Re: possible bug in OpenNTPD code?

2008-12-22 Thread Henning Brauer
this analysis is as correct as thye provided diff, which has been
committed.

* Anirban Sinha  [2008-12-05 03:07]:
> Hi:
> 
> I am sort of digging my way through the OpenNTPD codebase for my work. I
> think I find a bug in the code. Please help me to understand the reason
> if this is not a bug.
> 
> In function ntp_main() (ntp.c), we poll() to check if there are any
> events of interest. We do this:
> 
> 1. Check internal fds (PIPE_MAIN)
> 2. Then check PIPE_DNS fds
> 3. Then check PIPE_HOTPLUG fds
> 
> Next, for the server, we check all the fds we are listening on. And then
> finally, for nfs clients, we check the fds for the remote servers. Now,
> there's the issue in this line;
> 
> for (j = 1; nfds > 0 && j < idx_peers; j++) {
> ...
> }
> 
> Shouldn't the index start with 3? That is, shouldn't we do this:
> 
> for (j = 3; nfds > 0 && j < idx_peers; j++)
> 
> since, indices 0,1 and 2 correspond to the three checks I have written
> above which are already done.
> 
> In other words, can we apply the following patch to fix the issue?
> 
> Index: ntpd/ntp.c
> ===
> --- ntpd.orig/ntp.c
> +++ ntpd/ntp.c
> @@ -344,7 +344,7 @@ ntp_main(int pipe_prnt[2], struct ntpd_c
>   sensor_hotplugevent(hotplugfd);
>   }
> 
> - for (j = 1; nfds > 0 && j < idx_peers; j++)
> + for (j = PFD_MAX; nfds > 0 && j < idx_peers; j++)
>   if (pfd[j].revents & (POLLIN|POLLERR)) {
>   nfds--;
>   if (server_dispatch(pfd[j].fd, conf) ==
> -1)
> 
> 
> 
> Thanks,
> 
> Ani
> 

-- 
Henning Brauer, h...@bsws.de, henn...@openbsd.org
BS Web Services, http://bsws.de
Full-Service ISP - Secure Hosting, Mail and DNS Services
Dedicated Servers, Rootservers, Application Hosting - Hamburg & Amsterdam



Re: possible bug in OpenNTPD code?

2008-12-12 Thread Anirban Sinha
>I'd take a look at your other diff later.

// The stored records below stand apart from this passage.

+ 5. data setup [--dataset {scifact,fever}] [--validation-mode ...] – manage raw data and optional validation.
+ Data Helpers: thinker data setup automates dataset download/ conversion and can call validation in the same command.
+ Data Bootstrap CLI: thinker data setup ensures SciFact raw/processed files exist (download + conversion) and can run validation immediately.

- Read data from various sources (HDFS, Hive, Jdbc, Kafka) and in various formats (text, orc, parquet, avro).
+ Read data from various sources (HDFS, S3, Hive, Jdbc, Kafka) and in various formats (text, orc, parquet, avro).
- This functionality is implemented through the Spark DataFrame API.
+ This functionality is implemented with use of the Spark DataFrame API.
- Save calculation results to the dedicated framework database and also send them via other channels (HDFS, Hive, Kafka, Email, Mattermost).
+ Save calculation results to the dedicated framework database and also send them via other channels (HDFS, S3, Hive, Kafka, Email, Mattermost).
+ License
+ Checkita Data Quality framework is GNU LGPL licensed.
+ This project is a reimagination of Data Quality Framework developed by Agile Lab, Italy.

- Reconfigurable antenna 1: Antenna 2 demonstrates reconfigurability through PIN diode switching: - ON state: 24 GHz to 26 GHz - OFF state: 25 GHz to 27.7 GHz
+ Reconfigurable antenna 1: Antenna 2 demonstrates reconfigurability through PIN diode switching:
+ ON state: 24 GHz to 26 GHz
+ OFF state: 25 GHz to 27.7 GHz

Thanks for patching the upstream source in cvs with my patch.

Ani


>
>   -Otto



Re: possible bug in OpenNTPD code?

2008-12-11 Thread Ed Ahlsen-Girard (TYBRIN Corp.)
> From: Tom Van Looy [mailto:[EMAIL PROTECTED]

> Sent: Wednesday, December 10, 2008 10:50 AM

> To: Anirban Sinha

> Cc: misc@openbsd.org

> Subject: Re: possible bug in OpenNTPD code?

>

> >>Why would you assume that? That seems a bit hostile. Perhaps the

> >>developers are a bit busy at the moment.

> >

> >True. I generally post on the Linux lists and I believe I am spoiled by

> getting quick responses from my postings. In future, I will remember to keep

> more patience.

>

> I would like to respond to this with a small anecdote: I opened a call at

> vendor x at 17/sep/2008. The call resulted in me having to open a design

> change request for their OS. So, 65 days later (coincidently today), I

> received a "tracking number" and probably have to wait an other (max) 90 days

> for the developers to decide if they even will make a fix. Oh, did I mention

> how ridiculously much we pay each month for their support?





This varies GREATLY from vendor to vendor.  We had a vendor that put additional 
features in the product, because we asked for them.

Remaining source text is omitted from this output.